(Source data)
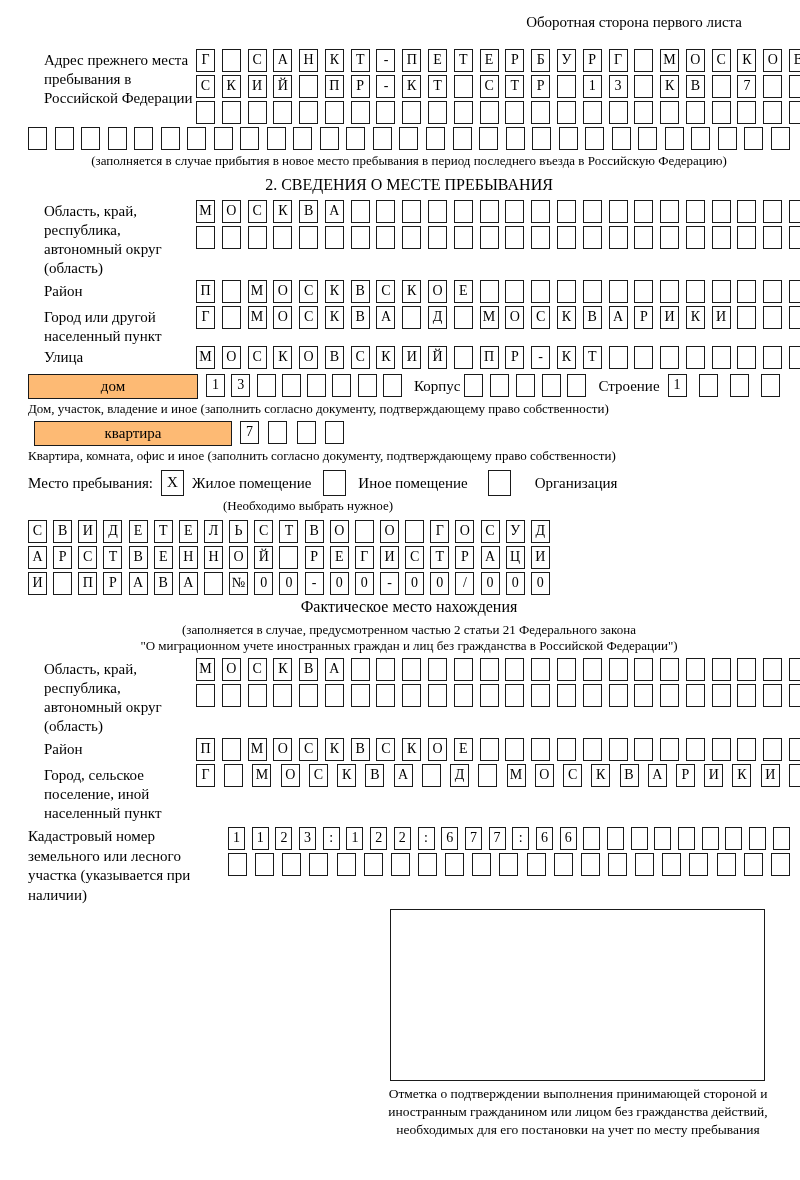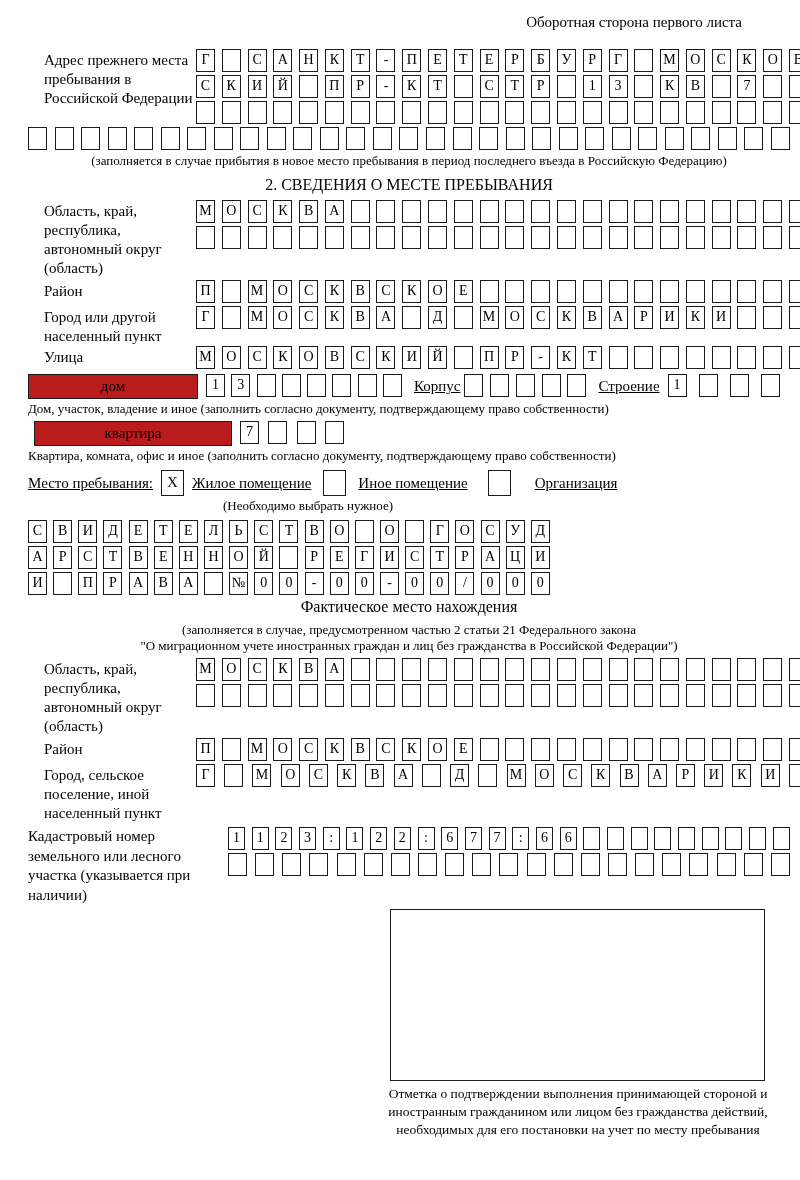--- a/index.html
+++ b/index.html
@@ -29,25 +29,25 @@
     text-align:center;
     background:#fff;
   }
   .cell-sm { width:17px; }
 
   .wide-row { width:762px; }
   .caption { font-size:13px; line-height:16px; }
   .caption-center { text-align:center; }
   .sec-title { text-align:center; font-weight:normal; font-size:16px; margin:7px 0 6px 0; }
 
-  .inline-label { font-size:15px; line-height:25px; white-space:nowrap;text-decoration:underline; }
+  .inline-label { font-size:15px; line-height:25px; white-space:nowrap; }
   .widebox {
     border:1.6px solid #1a1a1a; height:25px;
     text-align:center; font-size:15px; line-height:22px;
-    flex:0 0 auto; background:#b91c1c;
+    flex:0 0 auto; background:#fdba74;
   }
   .gap4{width:4px;flex:0 0 auto;} .gap8{width:8px;flex:0 0 auto;} .gap12{width:12px;flex:0 0 auto;}
 
   .chk {
     width:23px; height:26px; border:1.6px solid #1a1a1a;
     text-align:center; font-size:15px; line-height:23px; flex:0 0 auto; background:#fff;
   }
   .mesto-row { display:flex; align-items:center; margin:6px 0 2px 0; }
   .mesto-row .inline-label{ line-height:26px; }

• What to work on: Pictures excluded, set down all the entries exactly.

• Response to the exercise:
--- a/index.html
+++ b/index.html
@@ -29,25 +29,25 @@
     text-align:center;
     background:#fff;
   }
   .cell-sm { width:17px; }
 
   .wide-row { width:762px; }
   .caption { font-size:13px; line-height:16px; }
   .caption-center { text-align:center; }
   .sec-title { text-align:center; font-weight:normal; font-size:16px; margin:7px 0 6px 0; }
 
-  .inline-label { font-size:15px; line-height:25px; white-space:nowrap;text-decoration:underline; }
+  .inline-label { font-size:15px; line-height:25px; white-space:nowrap; }
   .widebox {
     border:1.6px solid #1a1a1a; height:25px;
     text-align:center; font-size:15px; line-height:22px;
-    flex:0 0 auto; background:#b91c1c;
+    flex:0 0 auto; background:#fdba74;
   }
   .gap4{width:4px;flex:0 0 auto;} .gap8{width:8px;flex:0 0 auto;} .gap12{width:12px;flex:0 0 auto;}
 
   .chk {
     width:23px; height:26px; border:1.6px solid #1a1a1a;
     text-align:center; font-size:15px; line-height:23px; flex:0 0 auto; background:#fff;
   }
   .mesto-row { display:flex; align-items:center; margin:6px 0 2px 0; }
   .mesto-row .inline-label{ line-height:26px; }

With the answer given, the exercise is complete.